= Beginning of Section =

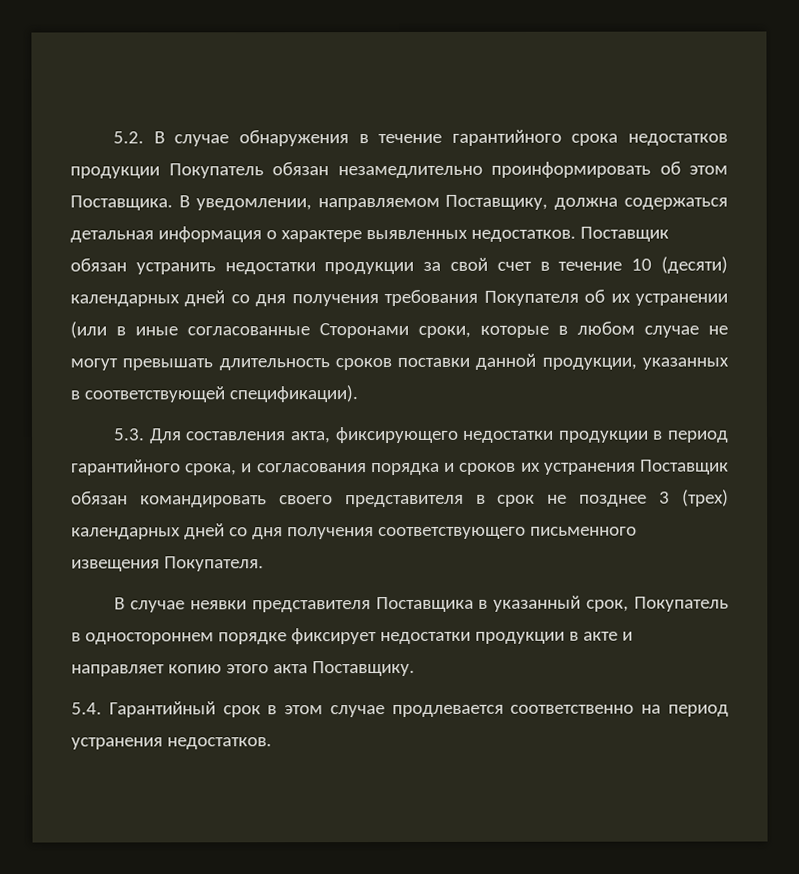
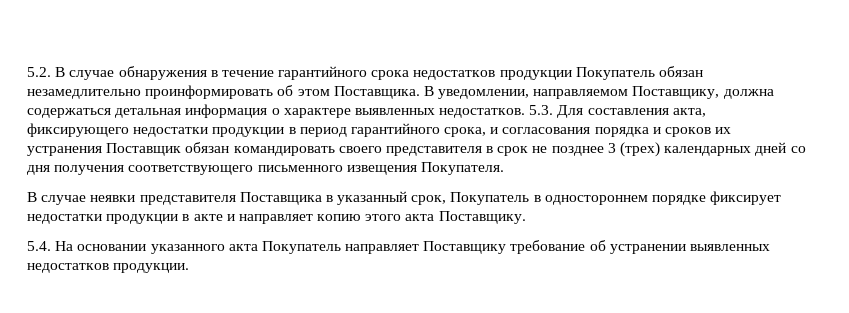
- В уведомлении, направляемом Поставщику, должна содержаться детальная информация о характере выявленных недостатков. Поставщик обязан устранить недостатки продукции за свой счет в течение 10 (десяти) календарных дней со дня получения требования Покупателя об их устранении (или в иные согласованные Сторонами сроки, которые в любом случае не могут превышать длительность сроков поставки данной продукции, указанных в соответствующей спецификации).
- 5.3. Для составления акта, фиксирующего недостатки продукции в период гарантийного срока, и согласования порядка и сроков их устранения Поставщик обязан командировать своего представителя в срок не позднее 3 (трех) календарных дней со дня получения соответствующего письменного извещения Покупателя.
+ В уведомлении, направляемом Поставщику, должна содержаться детальная информация о характере выявленных недостатков. 5.3. Для составления акта, фиксирующего недостатки продукции в период гарантийного срока, и согласования порядка и сроков их устранения Поставщик обязан командировать своего представителя в срок не позднее 3 (трех) календарных дней со дня получения соответствующего письменного извещения Покупателя.
- 5.4. Гарантийный срок в этом случае продлевается соответственно на период устранения недостатков.
+ 5.4. На основании указанного акта Покупатель направляет Поставщику требование об устранении выявленных недостатков продукции.

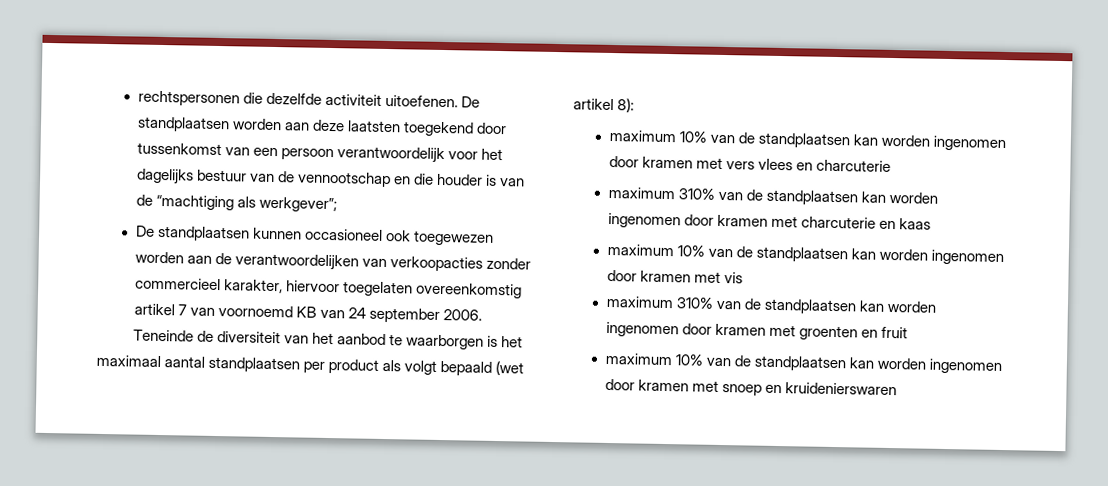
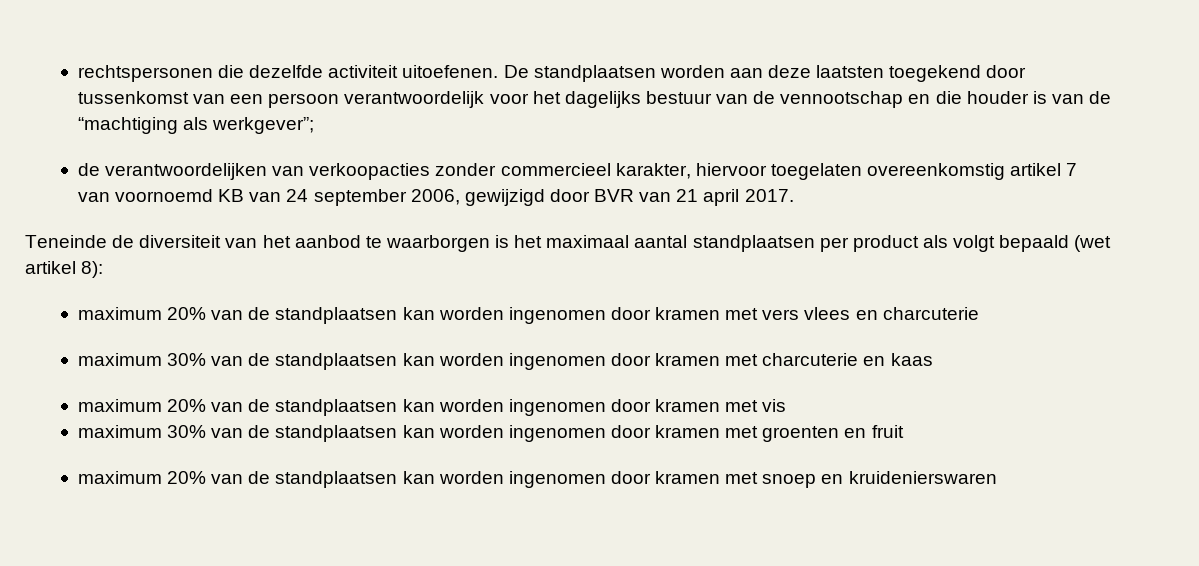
- De standplaatsen kunnen occasioneel ook toegewezen worden aan de verantwoordelijken van verkoopacties zonder commercieel karakter, hiervoor toegelaten overeenkomstig artikel 7 van voornoemd KB van 24 september 2006.
+ de verantwoordelijken van verkoopacties zonder commercieel karakter, hiervoor toegelaten overeenkomstig artikel 7 van voornoemd KB van 24 september 2006, gewijzigd door BVR van 21 april 2017.
- maximum 10% van de standplaatsen kan worden ingenomen door kramen met vers vlees en charcuterie
+ maximum 20% van de standplaatsen kan worden ingenomen door kramen met vers vlees en charcuterie
- maximum 310% van de standplaatsen kan worden ingenomen door kramen met charcuterie en kaas
+ maximum 30% van de standplaatsen kan worden ingenomen door kramen met charcuterie en kaas
- maximum 10% van de standplaatsen kan worden ingenomen door kramen met vis
+ maximum 20% van de standplaatsen kan worden ingenomen door kramen met vis
- maximum 310% van de standplaatsen kan worden ingenomen door kramen met groenten en fruit
+ maximum 30% van de standplaatsen kan worden ingenomen door kramen met groenten en fruit
- maximum 10% van de standplaatsen kan worden ingenomen door kramen met snoep en kruidenierswaren
+ maximum 20% van de standplaatsen kan worden ingenomen door kramen met snoep en kruidenierswaren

= End of Section =

— What the task requires —
Give the records back verbatim, pictures excluded.

— Exercise result —
- В уведомлении, направляемом Поставщику, должна содержаться детальная информация о характере выявленных недостатков. Поставщик обязан устранить недостатки продукции за свой счет в течение 10 (десяти) календарных дней со дня получения требования Покупателя об их устранении (или в иные согласованные Сторонами сроки, которые в любом случае не могут превышать длительность сроков поставки данной продукции, указанных в соответствующей спецификации).
- 5.3. Для составления акта, фиксирующего недостатки продукции в период гарантийного срока, и согласования порядка и сроков их устранения Поставщик обязан командировать своего представителя в срок не позднее 3 (трех) календарных дней со дня получения соответствующего письменного извещения Покупателя.
+ В уведомлении, направляемом Поставщику, должна содержаться детальная информация о характере выявленных недостатков. 5.3. Для составления акта, фиксирующего недостатки продукции в период гарантийного срока, и согласования порядка и сроков их устранения Поставщик обязан командировать своего представителя в срок не позднее 3 (трех) календарных дней со дня получения соответствующего письменного извещения Покупателя.
- 5.4. Гарантийный срок в этом случае продлевается соответственно на период устранения недостатков.
+ 5.4. На основании указанного акта Покупатель направляет Поставщику требование об устранении выявленных недостатков продукции.

- De standplaatsen kunnen occasioneel ook toegewezen worden aan de verantwoordelijken van verkoopacties zonder commercieel karakter, hiervoor toegelaten overeenkomstig artikel 7 van voornoemd KB van 24 september 2006.
+ de verantwoordelijken van verkoopacties zonder commercieel karakter, hiervoor toegelaten overeenkomstig artikel 7 van voornoemd KB van 24 september 2006, gewijzigd door BVR van 21 april 2017.
- maximum 10% van de standplaatsen kan worden ingenomen door kramen met vers vlees en charcuterie
+ maximum 20% van de standplaatsen kan worden ingenomen door kramen met vers vlees en charcuterie
- maximum 310% van de standplaatsen kan worden ingenomen door kramen met charcuterie en kaas
+ maximum 30% van de standplaatsen kan worden ingenomen door kramen met charcuterie en kaas
- maximum 10% van de standplaatsen kan worden ingenomen door kramen met vis
+ maximum 20% van de standplaatsen kan worden ingenomen door kramen met vis
- maximum 310% van de standplaatsen kan worden ingenomen door kramen met groenten en fruit
+ maximum 30% van de standplaatsen kan worden ingenomen door kramen met groenten en fruit
- maximum 10% van de standplaatsen kan worden ingenomen door kramen met snoep en kruidenierswaren
+ maximum 20% van de standplaatsen kan worden ingenomen door kramen met snoep en kruidenierswaren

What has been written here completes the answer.